• _TO DO_: The records sit below. Return every line in them that holds the word "Implement".

=== Section Start ===

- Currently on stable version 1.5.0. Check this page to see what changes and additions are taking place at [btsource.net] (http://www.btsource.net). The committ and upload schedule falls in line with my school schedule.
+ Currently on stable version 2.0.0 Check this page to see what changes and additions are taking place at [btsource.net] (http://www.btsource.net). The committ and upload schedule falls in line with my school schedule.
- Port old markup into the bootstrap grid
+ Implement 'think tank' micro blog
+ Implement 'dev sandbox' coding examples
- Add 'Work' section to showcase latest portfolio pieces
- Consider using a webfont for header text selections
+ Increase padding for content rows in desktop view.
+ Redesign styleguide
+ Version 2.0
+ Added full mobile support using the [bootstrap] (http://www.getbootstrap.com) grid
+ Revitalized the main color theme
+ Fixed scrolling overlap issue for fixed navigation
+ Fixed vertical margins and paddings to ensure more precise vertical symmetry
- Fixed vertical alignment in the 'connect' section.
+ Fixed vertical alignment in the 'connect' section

=== Section End ===

• _SOLUTION TO THIS PROBLEM_:
+ Implement 'think tank' micro blog
+ Implement 'dev sandbox' coding examples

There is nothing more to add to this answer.